A barrel previously used in the bar to age cocktails has been cut in half to form a vessel containing three bourbon cocktails. The barrel contains an array of botanicals - barley, corn, fresh thyme, Shiso leaf, mint sprigs, orange zest and Angelica - and three mini cocktails designed to be drunk in the following order: Bourbon and Mexican Coke served with blackberry ice; then a relatively conventional Bourbon Sour and an Old Fashioned served on an ice sphere.
"Like Disneyland for adults," said our server, and we couldn't disagree. This deconstructed cocktail from a special El Bulli tribute menu springs to life when you pour the pineapple juice that comes on the side over cotton candy that's sitting on a wide-rimmed flute. It melts and sweetens a mixture containing coconut milk, fresh lime juice, sugar and rum with burst-in-the-mouth rum spheres (rum mixed with sodium alginate and dropped in a calcium bath).
A flight of three tiki classics served in mini tiki mugs, served on a sandy 'beach' inside a wooden bottle box. Start with a sorbet-style Knickerbocker (complete with cocktail umbrella 'blown' inside out - a tribute to the Windy City) made using a Paco-jet ; a Zombie where the absinthe has been replaced with an aromatic fennel foam float; and a Mai Tai served with orange juice ice.
Arguably taking the top prize for table-top theatricality, this is basically a rapid infusion where gin, maraschino, citric acid, sugar and water, previously held at 90°C in an immersion heater, is decanted into a vacuum flask and heated with a butane burner. The liquid is forced into a chamber above containing various fresh and dried ingredients: mint, orange, lemon, raspberry, fresh rose petals, hazelnuts, a blend of five single-estate black teas. Your server then stirs the mix with a cinnamon stick. The flame is then extinguished and the now coloured and flavoured liquid falls back down to the lower chamber and poured - still hot, obviously - into espresso cups. Cue bartender arguments about consistency of serve.

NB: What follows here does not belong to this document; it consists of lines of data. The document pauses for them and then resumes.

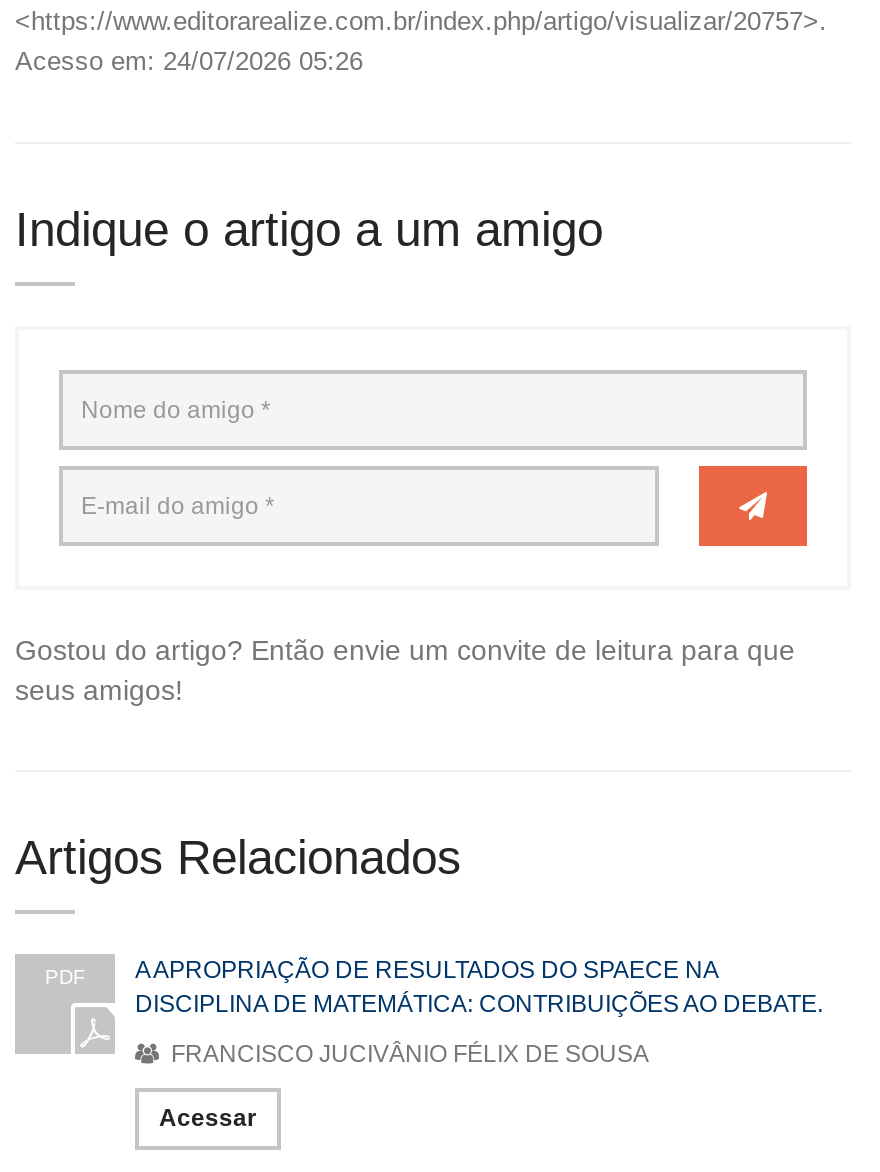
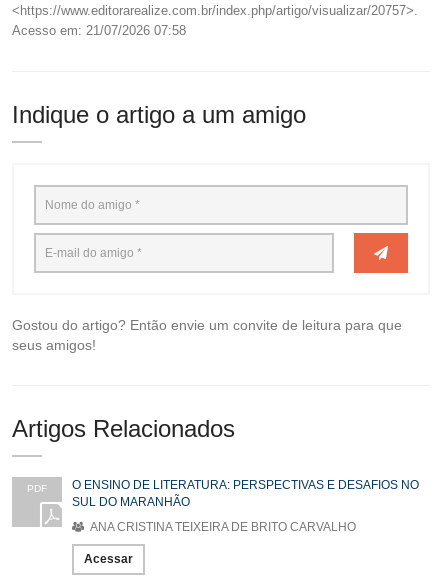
- Acesso em: 24/07/2026 05:26
+ Acesso em: 21/07/2026 07:58

- A APROPRIAÇÃO DE RESULTADOS DO SPAECE NA
- DISCIPLINA DE MATEMÁTICA: CONTRIBUIÇÕES AO DEBATE.
+ O ENSINO DE LITERATURA: PERSPECTIVAS E DESAFIOS NO
+ SUL DO MARANHÃO

- FRANCISCO JUCIVÂNIO FÉLIX DE SOUSA
+ ANA CRISTINA TEIXEIRA DE BRITO CARVALHO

Tequila and bourbon is mixed with elderflower and saffron and steeped in a bespoke designed flask containing grapefruit, dried and fresh apricots and chai tea. As with the above Rooisbos Cocktail, each glass poured from the flask will vary in colour and strength of flavour according to steeping time.
Served in a styrofoam cup with a plastic straw, redolent of the way this classic Mexican spiced rice milk beverage is typically served in taquerias. At Aviary, homemade spiced rice milk is mixed with rice milk, agave nectar, tequila, rum and served over cracked cinnamon ice.

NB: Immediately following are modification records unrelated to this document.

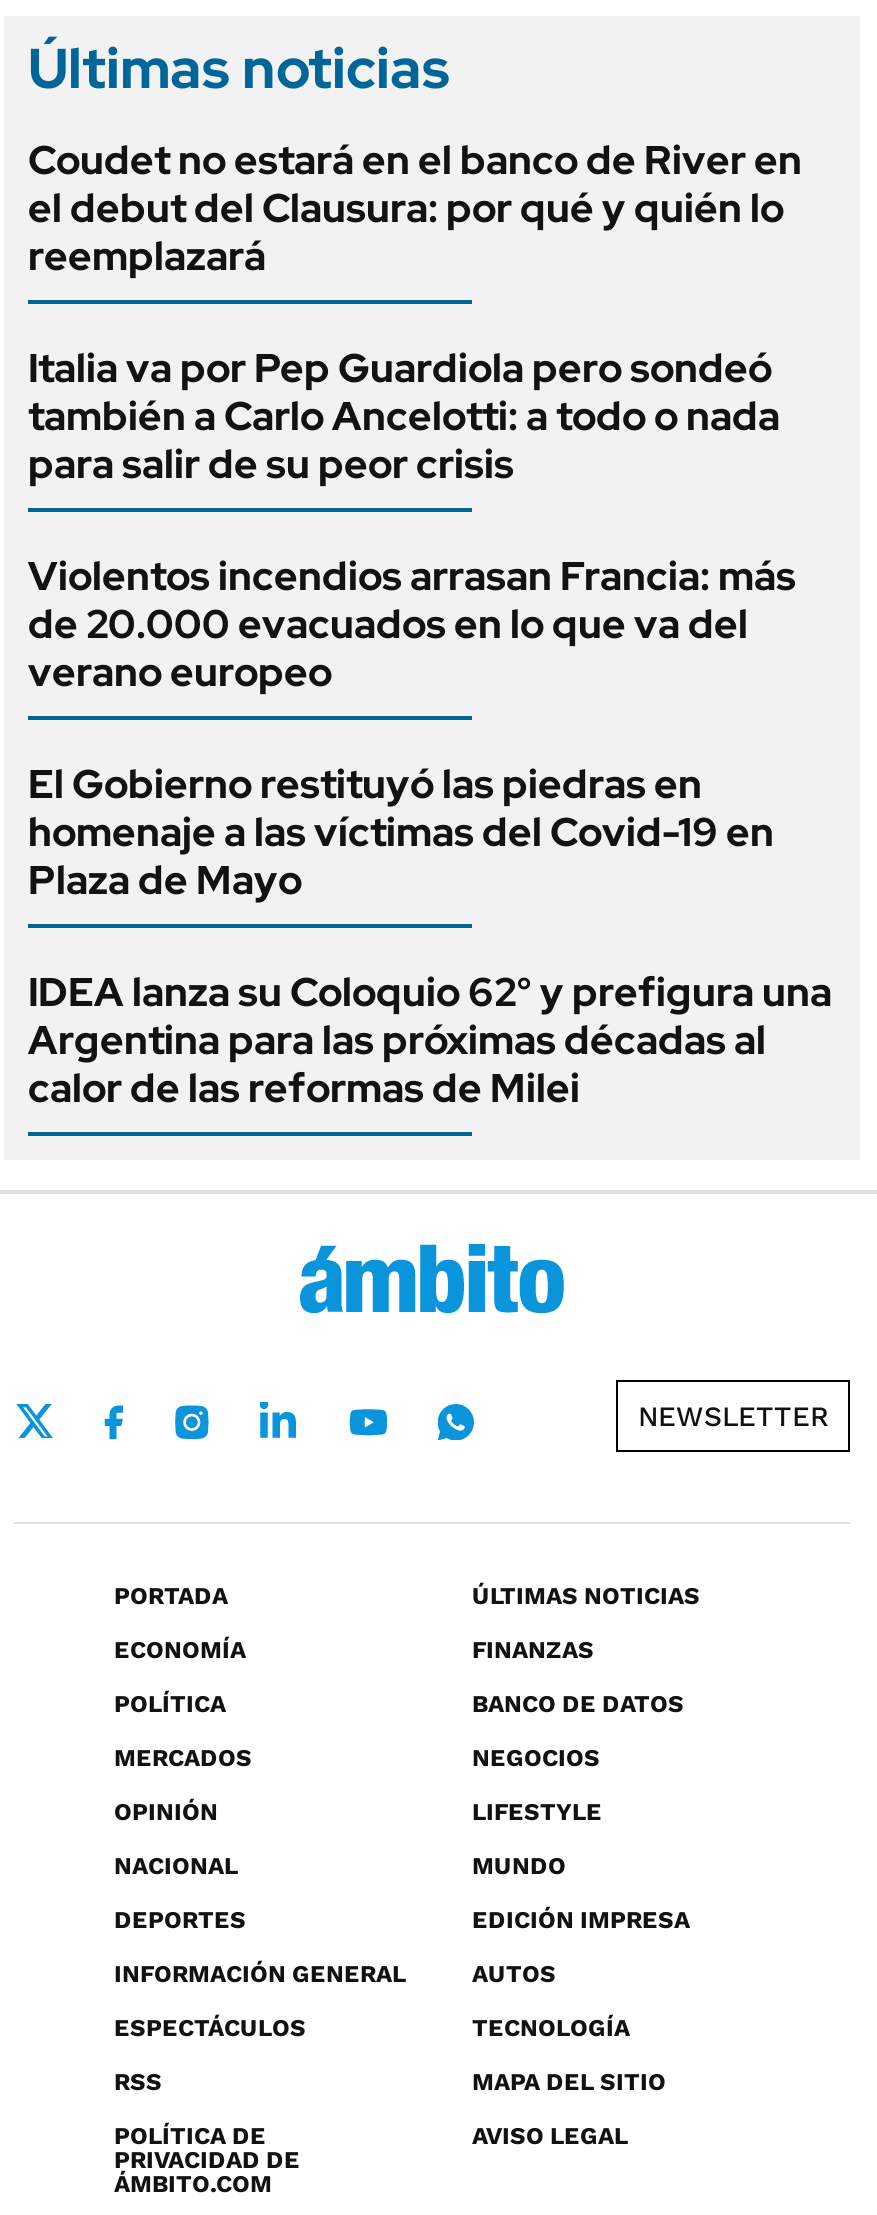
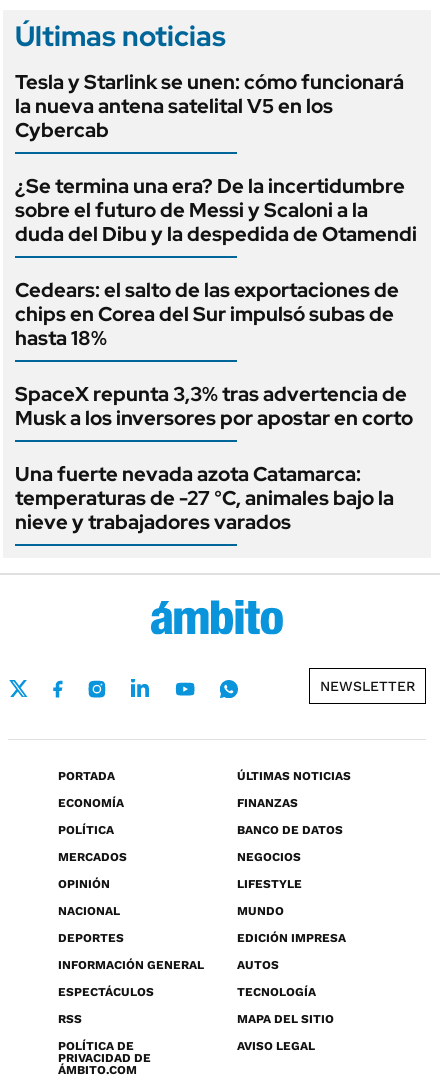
- Coudet no estará en el banco de River en
- el debut del Clausura: por qué y quién lo
- reemplazará
+ Tesla y Starlink se unen: cómo funcionará
+ la nueva antena satelital V5 en los
+ Cybercab

- Italia va por Pep Guardiola pero sondeó
- también a Carlo Ancelotti: a todo o nada
- para salir de su peor crisis
+ ¿Se termina una era? De la incertidumbre
+ sobre el futuro de Messi y Scaloni a la
+ duda del Dibu y la despedida de Otamendi

- Violentos incendios arrasan Francia: más
- de 20.000 evacuados en lo que va del
- verano europeo
+ Cedears: el salto de las exportaciones de
+ chips en Corea del Sur impulsó subas de
+ hasta 18%

- El Gobierno restituyó las piedras en
- homenaje a las víctimas del Covid-19 en
- Plaza de Mayo
+ SpaceX repunta 3,3% tras advertencia de
+ Musk a los inversores por apostar en corto

- IDEA lanza su Coloquio 62° y prefigura una
- Argentina para las próximas décadas al
- calor de las reformas de Milei
+ Una fuerte nevada azota Catamarca:
+ temperaturas de -27 °C, animales bajo la
+ nieve y trabajadores varados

A milk and menthol vertical ice layer is created by freezing the glass containing the mixture on its side. To serve, the asymmetrical glass is then filled with a combination of whisky and Hungarian chocolate and topped with a warm almond foam.
Another cocktail from the El Bulli tribute menu, the 1463 combines sake sorbet and tonic water with a yuzu foam, served in a champagne flute.
Served in a crown-capped bottle wrapped in brown paper, street-drinker style, this is from Aviary's $45 Prix Fixe menu, which gives you a choice of three drinks out of a possible 12, each of which is named for its predominant flavour. The Clementine contains fresh Clementine juice, dry vermouth, amaretto and rum.